Im Jahr 2010 wurde Folgeprodukt geplant, das ab 2013 das vergütungspflichtige Produkt abgelöst hätte; doch das Folgeprodukt schlug fehl. Alternativ wurde daher in die Weiterentwicklung des bisherigen Produkts investiert und 2017 ein Nachfolgeprodukt auf den Markt gebracht, das nach wie vor von der streitgegenständlichen Diensterfindung Gebrauch machte. Außerdem waren damit zwei weitere neue Schutzrechte hinzugekommen, machte der Diensterfinder geltend und begründete so im Schiedsstellenverfahren einen Anspruch auf Anpassung nach § 12 Abs. 6 ArbEG.

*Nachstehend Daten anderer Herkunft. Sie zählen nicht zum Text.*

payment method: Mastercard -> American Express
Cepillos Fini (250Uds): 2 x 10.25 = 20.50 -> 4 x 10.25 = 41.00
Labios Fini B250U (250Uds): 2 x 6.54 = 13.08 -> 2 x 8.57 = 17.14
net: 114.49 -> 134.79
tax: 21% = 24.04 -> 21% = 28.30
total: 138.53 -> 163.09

Er strebte für das Umsatzjahr 2017 und die Zukunft eine Neuberechnung des Erfindungswerts hinsichtlich der Abstaffelung und des Lizenzsatzes an. Die Arbeitgeberin wehrte sich dagegen und wandte ein, dass der Diensterfinder die Vergütung im Jahr 2010 selbst festgesetzt habe und auch nicht belegt sei, dass er dies aufgrund einer nur noch kurzen Nutzungszeit tat.
Beide Beteiligten gingen im Übrigen davon aus, dass der Diensterfinder mit Schreiben vom 11. Februar 2010 und 5. März 2010 die Vergütung der der dem Patent zu Grunde liegenden Diensterfindung einseitig abschließend festgesetzt hatte. Doch das stimmte nicht, entschied die Schiedsstelle.

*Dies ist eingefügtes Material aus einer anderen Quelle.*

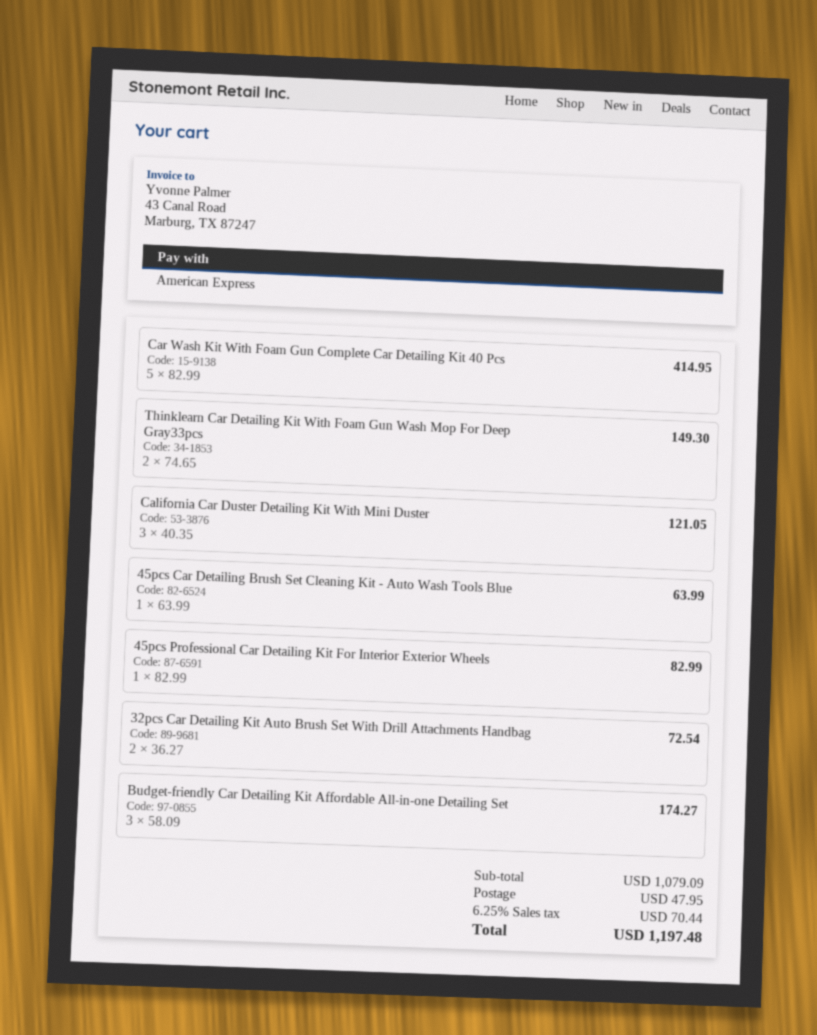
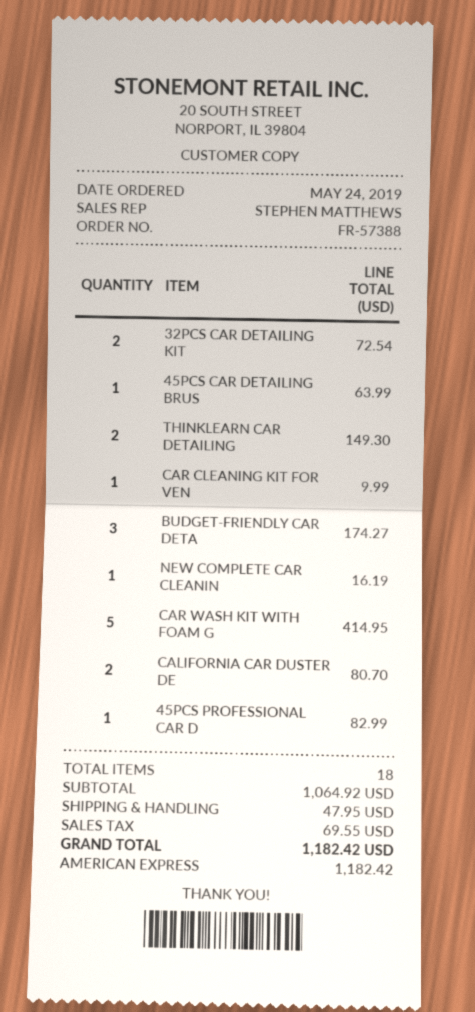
California Car Duster Detailing Kit With Mini Duster: 3 for 121.05 -> 2 for 80.70
CAR CLEANING KIT FOR VEN: none -> 1 for 9.99
NEW COMPLETE CAR CLEANIN: none -> 1 for 16.19
subtotal: 1079.09 -> 1064.92
tax: 70.44 -> 69.55
total: 1197.48 -> 1182.42

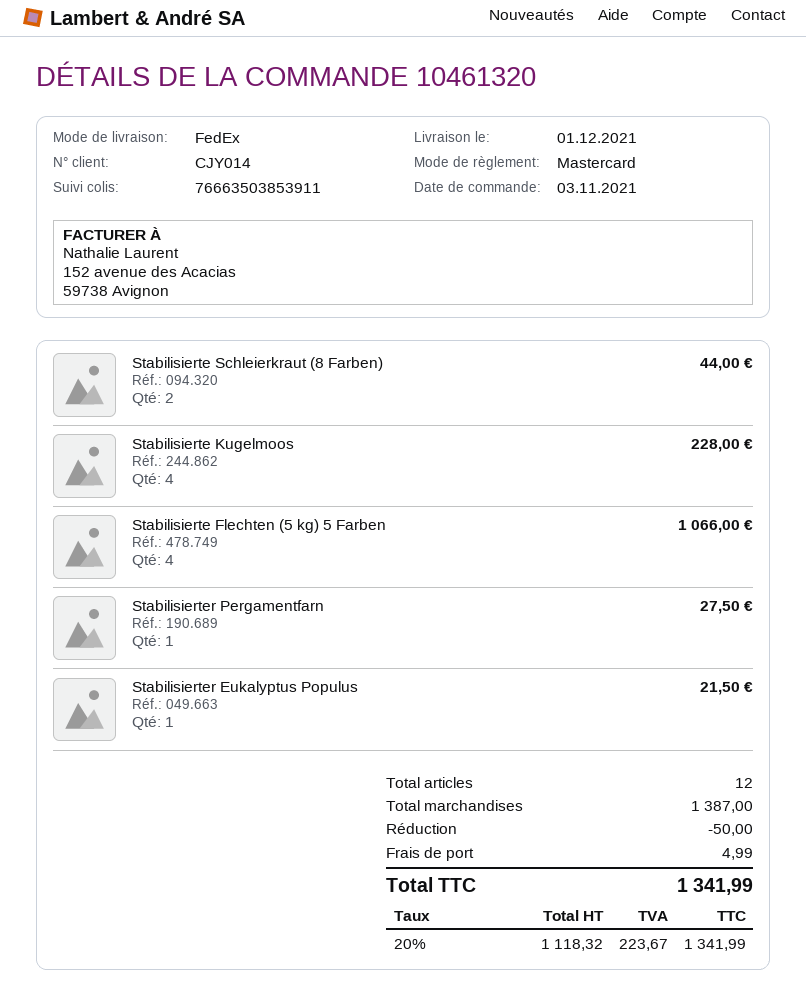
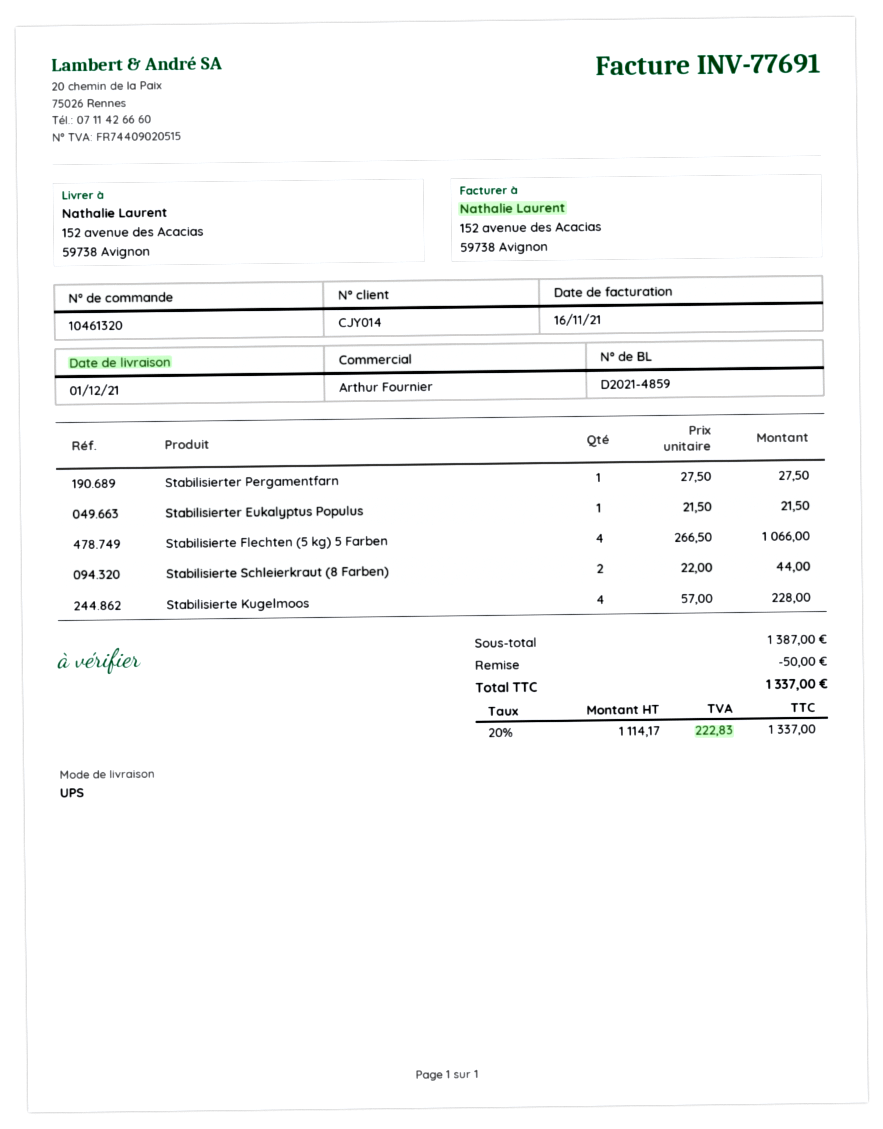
shipping method: FedEx -> UPS
shipping: 4.99 -> none
net: 1118.32 -> 1114.17
tax: 20% = 223.67 -> 20% = 222.83
total: 1341.99 -> 1337.00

Abgrenzung: Vergütungsfestsetzung oder Vergütungsangebot
Vergütungsfestsetzung oder Vergütungsangebot – die Schiedsstelle machte die Abgrenzung deutlich. In einer Vergütungsfestsetzung muss das Schreiben des Arbeitgebers inhaltlich eindeutig und zweifelsfrei erkennen lassen, dass die Vergütung für sich verbindlich und abschließend festlegt wird. Diese Eindeutigkeit ist schon deshalb zwingend, damit der Arbeitnehmer fristgerecht und ordnungsgemäß nach § 13 Abs. 4 ArbEG Widerspruch einlegen kann, um zu verhindern, dass die Vergütungsfestsetzung verbindlich wird.
Doch aber war keinesfalls der Fall in dem vortragenden Sachverhalt, urteilte die Schiedsstelle. Weder der Wortlaut noch die inhaltlichen Ausführungen der Arbeitgeberin zu den einzelnen Vergütungsfaktoren geben nach Auffassung der Schiedsstelle auch nur andeutungsweise einen Hinweis darauf, dass das sozusagen das letzte Wort der Arbeitgeberin war.

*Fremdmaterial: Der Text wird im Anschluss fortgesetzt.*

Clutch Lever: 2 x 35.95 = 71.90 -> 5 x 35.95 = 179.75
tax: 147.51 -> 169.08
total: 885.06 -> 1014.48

Wörtlich hatte die Arbeitgeberin folgendes verfasst:
„(…) beigefügt erhalten Sie die Tabelle zur Berechnung der Arbeitnehmererfindervergütung für das Patent (…) betreffend die Vergütungsjahre 2004 bis 2008. (…)“ und endet mit dem Satz „Für Rückfragen steht die Patentabteilung Ihnen gerne zur Verfügung“.
Dadurch aber stellte das Schreiben ein Vergütungsangebot nach § 145 BGB dar, nicht aber eine verbindliche Vergütungsfestsetzung nach Arbeitnehmererfindergesetz (ArbEG).
Vergütungsvereinbarung durch konkludentes Handeln
Das aber war den Betroffenen nicht bewusst. Im Folgenden jedenfalls hatte der Diensterfinder zu dem Punkt Anteilsfaktor eine Verständnisfrage gestellt und zu dem Punkt Abstaffelung eine abweichende Vorstellung geäußert. Gegebenenfalls werde dieses Schreiben als ein Gegenangebot i.S.v. § 145 BGB anzusehen sein, kommentierte die Schiedsstelle. In einem Antwortschreiben erläuterte daraufhin die Arbeitgeberin schriftlich den Anteilsfaktor, teilte zudem mit, für die Zukunft betrage der Abstaffelungsfaktor für die Jahresumsätze gleichbleibend 0,2. Abstaffelung bedeutet, dass der Lizenzsatz ab bestimmten Umsatzschwellen reduziert wird.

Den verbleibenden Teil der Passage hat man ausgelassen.